Ponury galop doomowych wyjadaczy

Fani Type O Negative wzywani do tablicy! Oto nadeszło nowe, w sam raz dla Was (Nas?) !

A Pale Horse Named Death, wbrew długiej nazwie nie ma nic wspólnego z młodymi ślicznymi chłopaczkami w kraciastych koszulach i spodniach-rurkach. To zespół składający się z doświadczonych muzyków, którzy z niejednego pieca nuty kleili. Krótki wdech i lecimy z plejadą nazwisk: Sal Abruscato (wokale i gitara) to główny sprawca zamieszania, dawniej perkusista kultowego i nieodżałowanego Type O Negative oraz Life Of Agony. Drugim mózgiem zespołu jest Matt Brown, gitarzysta (tutaj odpowiedzialny także za chórki) znany z Seventh Void. Johnny Kelly - perkusja, zajął miejsce Abruscato w TON w '94; później także Danzig oraz Seventh Void. Eric Morgan z Lament zajął się gitarą basową, natomiast Eddie Heedles dzierży trzecią gitarę.

Abruscato i Brown połączyli siły w rodzimym Nowym Jorku. Jak podkreśla Sal, jest między nimi chemia podobna do tej, którą znamy z relacji Lennon-McCartney. Przesada? Wydaje mi się, że panowie doskonale się uzupełniają. A zaczęło się od niewinnej, przyjacielskiej usługi. Matt miał "zerknąć" na propozycje Sala okiem producenta, a zobaczył tam coś, czemu należałoby poświęcić więcej uwagi. I tak oto narodził się nowy zespół, który w roku 2011 wydał debiutancki album And Hell Wil Follow Me. Okładka, mocno demoniczna i bezpośrednio nawiązująca do nazwy kapeli, to dzieło Sama Shearona znanego także jako Mr. Sam. Ma on na koncie okładki m.in. dla Roba Zombie, Fear Factory, Cradle of Filth czy Biohazard. Projektuje także dla dla Dean Guitars i ESP Guitars. Aby jeszcze podsycić wasze pragnienie zagłębienia się w muzykę A Pale Horse Named Death dodam, że w kilku utworach usłyszeć można głos Keitha Caputo (tak, tak!) oraz gitarę Bobby'ego Humbela z Biohazard.

APHND to mieszanka gotycko-doomowa, z ciągotami w stronę melancholii bliskiej Alice In Chains.

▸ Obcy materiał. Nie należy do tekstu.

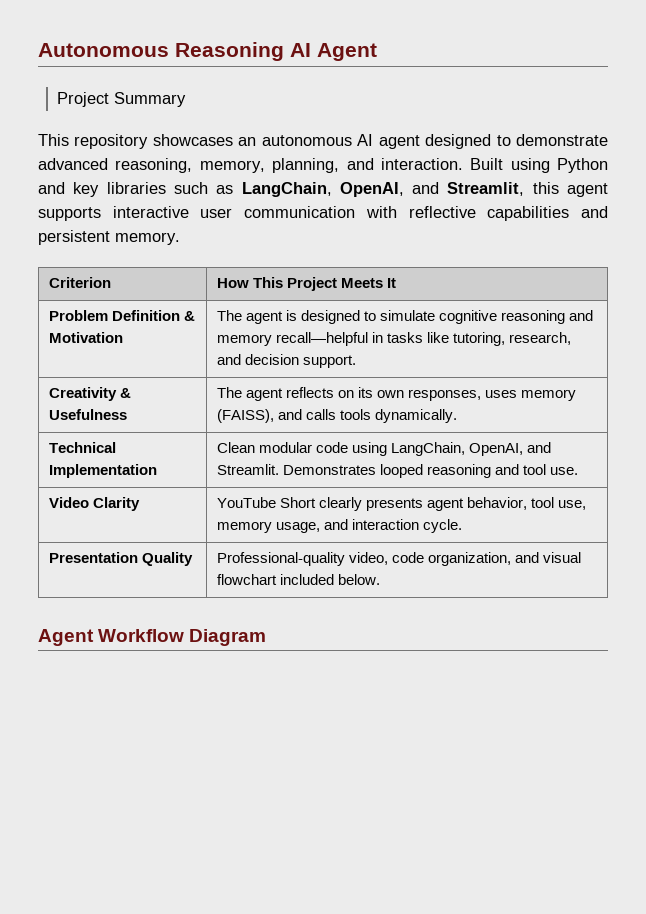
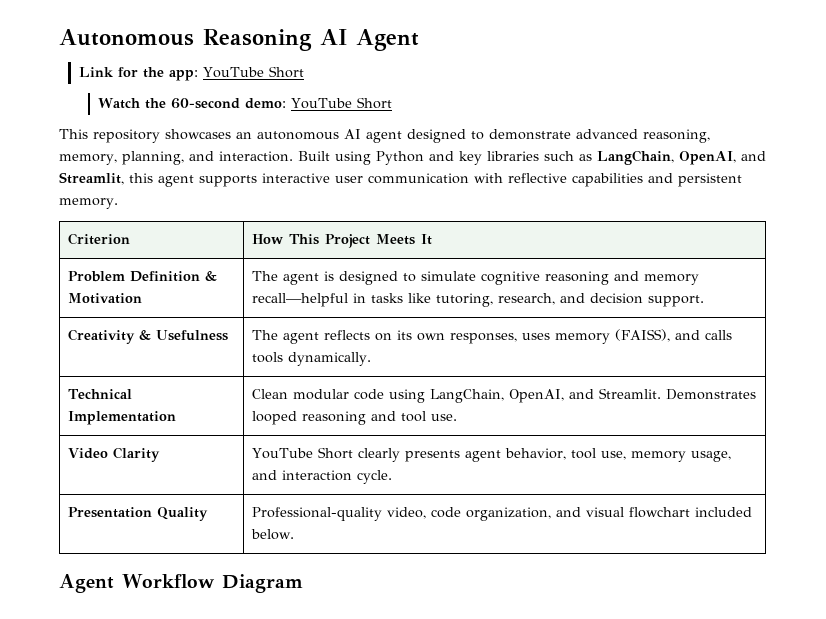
- Project Summary
+ Link for the app: YouTube Short
+ Watch the 60-second demo: YouTube Short

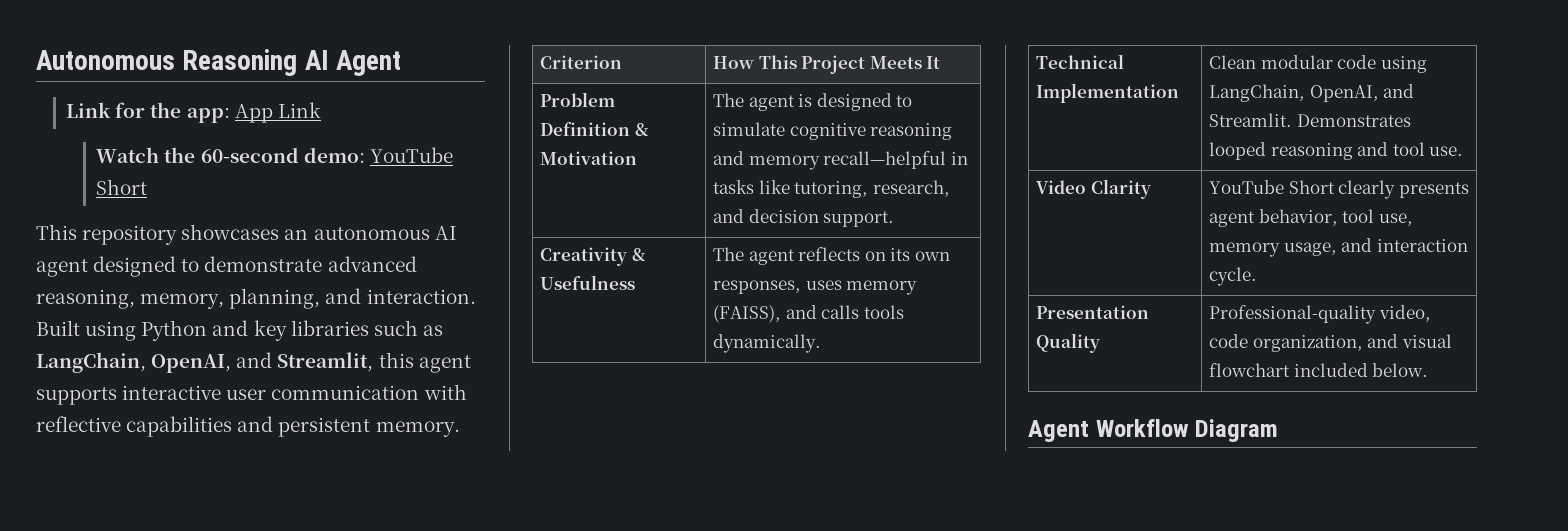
- Link for the app: YouTube Short
+ Link for the app: App Link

Słychać to także w wokalach. Przyznacie, że brzmi zachęcająco, a jak twierdzi sam ojciec Bladego Konia, Sal Abruscato, debiut jego najnowszej formacji to najlepszy album, jaki kiedykolwiek nagrał.

Teraz kilka słów o samej muzyce. Album otwiera utwór tytułowy - to odgłosy zbliżającego się galopem konia, który donośnym rżeniem otwiera drogę pierwszej kompozycji  - As Black As My Heart. Podobieństwo do najlepszych momentów Alice In Chains jest słyszalne od samego początku, ale na szczęście nie mamy tu do czynienia z naśladownictwem. Nie, to po prostu esencja, to co najlepsze z mrocznej strony Alicji, dodane do ponurego klimatu doomowego, z porządnymi solówkami podpartymi motorycznymi riffami złowieszczo wybrzmiewającymi w tle. Wokale są często harmonizowane, nakładane, ale doskonale współgrają z wielowymiarową muzyką. Moje ulubione utwory to Devil In The Closet oraz Die Alone. ten ostatni jest jednocześnie najdłuższą kompozycją na płycie, trwa niemal 8 minut. Znamy to dobrze ze stricte doomowych albumów. Długi, leniwie rozwijający się utwór, dopieszczony i dopracowany.  Te kilka nadprogramowych minut (w stosunku do radiowych standardów) poprzedzone trwającym ponad minutę intro, wcale się jednak nie dłuży. Refren to już absolut, przyznam, że chyba najlepszy spośród numerów zgromadzonych na debiucie APHND. 

Pozostaje mi gorąco polecić Wam płytę i zespół, który dzisiaj (sic!) zagra w Warszawie (Proxima), zaś już jutro, 11.02, odwiedzi wrocławski klub Firlej.